INPUT DATA:
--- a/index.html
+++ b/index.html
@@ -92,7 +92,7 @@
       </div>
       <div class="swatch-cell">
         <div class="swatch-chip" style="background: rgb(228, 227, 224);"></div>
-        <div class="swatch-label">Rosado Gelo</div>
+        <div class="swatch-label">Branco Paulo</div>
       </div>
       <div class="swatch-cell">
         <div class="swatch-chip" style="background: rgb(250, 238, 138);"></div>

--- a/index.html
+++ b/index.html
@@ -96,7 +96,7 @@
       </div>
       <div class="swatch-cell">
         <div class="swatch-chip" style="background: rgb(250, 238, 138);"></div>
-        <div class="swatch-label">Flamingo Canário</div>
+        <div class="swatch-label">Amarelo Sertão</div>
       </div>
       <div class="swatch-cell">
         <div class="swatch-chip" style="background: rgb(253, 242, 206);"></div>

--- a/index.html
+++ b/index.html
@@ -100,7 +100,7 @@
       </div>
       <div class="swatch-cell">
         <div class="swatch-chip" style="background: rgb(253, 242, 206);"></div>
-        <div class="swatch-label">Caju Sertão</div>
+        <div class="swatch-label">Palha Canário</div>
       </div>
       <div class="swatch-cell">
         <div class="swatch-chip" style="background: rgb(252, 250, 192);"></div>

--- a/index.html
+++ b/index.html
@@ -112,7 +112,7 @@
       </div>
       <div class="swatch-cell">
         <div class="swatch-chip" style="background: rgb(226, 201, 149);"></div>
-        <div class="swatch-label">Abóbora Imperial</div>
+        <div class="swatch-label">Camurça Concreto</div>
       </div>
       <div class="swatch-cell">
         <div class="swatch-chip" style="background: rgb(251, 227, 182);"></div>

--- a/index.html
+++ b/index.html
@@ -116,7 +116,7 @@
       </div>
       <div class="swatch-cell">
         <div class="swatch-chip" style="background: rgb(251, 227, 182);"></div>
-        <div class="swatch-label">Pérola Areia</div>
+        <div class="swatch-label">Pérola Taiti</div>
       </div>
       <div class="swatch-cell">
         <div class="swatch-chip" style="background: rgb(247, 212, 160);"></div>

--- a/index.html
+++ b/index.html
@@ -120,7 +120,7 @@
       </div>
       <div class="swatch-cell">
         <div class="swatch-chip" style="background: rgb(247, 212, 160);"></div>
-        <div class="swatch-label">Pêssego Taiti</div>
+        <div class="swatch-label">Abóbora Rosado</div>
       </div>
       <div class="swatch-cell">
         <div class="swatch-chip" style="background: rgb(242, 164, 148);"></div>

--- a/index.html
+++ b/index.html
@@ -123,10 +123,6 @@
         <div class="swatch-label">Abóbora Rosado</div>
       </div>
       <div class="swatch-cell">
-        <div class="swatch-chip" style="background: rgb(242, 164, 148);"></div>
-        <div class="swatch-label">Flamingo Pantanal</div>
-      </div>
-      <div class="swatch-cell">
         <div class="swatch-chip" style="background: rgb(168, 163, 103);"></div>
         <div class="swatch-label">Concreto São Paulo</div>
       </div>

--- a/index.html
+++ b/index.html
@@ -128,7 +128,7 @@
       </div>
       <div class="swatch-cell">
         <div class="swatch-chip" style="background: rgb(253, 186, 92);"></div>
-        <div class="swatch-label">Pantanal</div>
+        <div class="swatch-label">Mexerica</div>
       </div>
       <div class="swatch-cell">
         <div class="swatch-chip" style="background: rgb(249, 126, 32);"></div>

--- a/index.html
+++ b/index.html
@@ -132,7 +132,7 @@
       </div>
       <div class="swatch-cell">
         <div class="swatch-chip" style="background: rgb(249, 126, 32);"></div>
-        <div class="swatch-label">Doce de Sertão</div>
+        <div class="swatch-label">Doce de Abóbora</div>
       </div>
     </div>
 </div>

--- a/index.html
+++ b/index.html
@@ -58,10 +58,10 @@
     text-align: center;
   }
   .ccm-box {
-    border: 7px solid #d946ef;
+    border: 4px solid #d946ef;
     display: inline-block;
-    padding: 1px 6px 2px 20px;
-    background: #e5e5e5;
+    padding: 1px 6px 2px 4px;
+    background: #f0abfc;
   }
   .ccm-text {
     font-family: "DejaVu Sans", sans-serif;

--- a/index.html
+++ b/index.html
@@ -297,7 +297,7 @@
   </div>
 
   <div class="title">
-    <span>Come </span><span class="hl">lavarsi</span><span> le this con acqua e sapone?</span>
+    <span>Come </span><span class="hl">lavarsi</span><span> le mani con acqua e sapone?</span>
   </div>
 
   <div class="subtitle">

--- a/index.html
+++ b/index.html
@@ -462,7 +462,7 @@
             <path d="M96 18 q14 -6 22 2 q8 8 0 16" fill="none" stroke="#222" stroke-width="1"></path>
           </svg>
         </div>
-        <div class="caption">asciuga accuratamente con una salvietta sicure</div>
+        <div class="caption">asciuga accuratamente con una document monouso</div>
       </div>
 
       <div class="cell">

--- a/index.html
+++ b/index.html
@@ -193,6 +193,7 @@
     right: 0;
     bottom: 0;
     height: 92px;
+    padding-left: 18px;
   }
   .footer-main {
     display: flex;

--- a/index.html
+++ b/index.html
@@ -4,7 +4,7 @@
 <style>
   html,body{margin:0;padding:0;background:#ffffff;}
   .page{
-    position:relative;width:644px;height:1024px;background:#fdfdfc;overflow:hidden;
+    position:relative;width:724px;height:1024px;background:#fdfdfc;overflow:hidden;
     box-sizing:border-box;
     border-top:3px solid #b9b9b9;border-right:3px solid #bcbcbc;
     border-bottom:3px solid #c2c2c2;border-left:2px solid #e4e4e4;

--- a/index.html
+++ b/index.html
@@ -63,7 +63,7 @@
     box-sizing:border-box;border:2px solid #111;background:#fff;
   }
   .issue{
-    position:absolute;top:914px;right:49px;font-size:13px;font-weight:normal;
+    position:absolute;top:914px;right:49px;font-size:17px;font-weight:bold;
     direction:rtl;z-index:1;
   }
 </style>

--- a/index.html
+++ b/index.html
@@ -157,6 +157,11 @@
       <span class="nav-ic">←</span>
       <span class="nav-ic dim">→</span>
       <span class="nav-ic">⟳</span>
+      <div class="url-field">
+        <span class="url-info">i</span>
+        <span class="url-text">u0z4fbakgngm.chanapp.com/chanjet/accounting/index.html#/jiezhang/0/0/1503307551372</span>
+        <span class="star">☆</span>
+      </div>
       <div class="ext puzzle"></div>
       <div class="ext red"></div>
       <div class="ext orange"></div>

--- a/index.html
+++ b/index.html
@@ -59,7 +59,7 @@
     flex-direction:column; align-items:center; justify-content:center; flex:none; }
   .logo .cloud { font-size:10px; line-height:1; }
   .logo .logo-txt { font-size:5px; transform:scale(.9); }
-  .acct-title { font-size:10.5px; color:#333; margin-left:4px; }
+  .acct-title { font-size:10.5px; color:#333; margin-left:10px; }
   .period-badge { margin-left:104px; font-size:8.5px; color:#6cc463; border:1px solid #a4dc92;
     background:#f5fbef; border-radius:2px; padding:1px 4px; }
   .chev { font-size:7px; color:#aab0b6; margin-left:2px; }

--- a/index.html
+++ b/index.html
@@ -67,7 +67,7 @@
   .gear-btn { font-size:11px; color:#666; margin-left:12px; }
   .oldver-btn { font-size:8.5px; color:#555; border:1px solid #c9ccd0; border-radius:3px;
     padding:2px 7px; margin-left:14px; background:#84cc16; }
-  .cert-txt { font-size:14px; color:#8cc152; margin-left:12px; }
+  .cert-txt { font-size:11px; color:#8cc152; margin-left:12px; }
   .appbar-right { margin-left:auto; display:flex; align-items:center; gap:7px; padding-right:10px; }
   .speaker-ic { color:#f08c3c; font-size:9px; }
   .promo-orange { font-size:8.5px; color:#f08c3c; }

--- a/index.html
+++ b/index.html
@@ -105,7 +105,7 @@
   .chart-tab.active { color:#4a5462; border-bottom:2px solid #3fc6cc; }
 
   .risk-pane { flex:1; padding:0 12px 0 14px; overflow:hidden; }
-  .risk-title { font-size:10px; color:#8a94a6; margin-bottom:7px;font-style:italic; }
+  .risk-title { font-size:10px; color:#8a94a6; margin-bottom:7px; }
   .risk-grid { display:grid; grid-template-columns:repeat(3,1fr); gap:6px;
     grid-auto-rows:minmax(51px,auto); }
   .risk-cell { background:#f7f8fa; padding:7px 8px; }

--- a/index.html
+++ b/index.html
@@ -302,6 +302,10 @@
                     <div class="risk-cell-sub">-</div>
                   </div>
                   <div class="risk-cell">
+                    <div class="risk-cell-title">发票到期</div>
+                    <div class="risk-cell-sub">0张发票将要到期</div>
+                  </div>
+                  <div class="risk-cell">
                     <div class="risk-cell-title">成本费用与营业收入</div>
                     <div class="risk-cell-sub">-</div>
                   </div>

WORK INSTRUCTIONS: Lines in the data that hold "solid" must be located and copied.

YOUR RESPONSE:
-    border: 7px solid #d946ef;
+    border: 4px solid #d946ef;
     border-top:3px solid #b9b9b9;border-right:3px solid #bcbcbc;
     border-bottom:3px solid #c2c2c2;border-left:2px solid #e4e4e4;
     box-sizing:border-box;border:2px solid #111;background:#fff;
   .period-badge { margin-left:104px; font-size:8.5px; color:#6cc463; border:1px solid #a4dc92;
   .oldver-btn { font-size:8.5px; color:#555; border:1px solid #c9ccd0; border-radius:3px;
   .chart-tab.active { color:#4a5462; border-bottom:2px solid #3fc6cc; }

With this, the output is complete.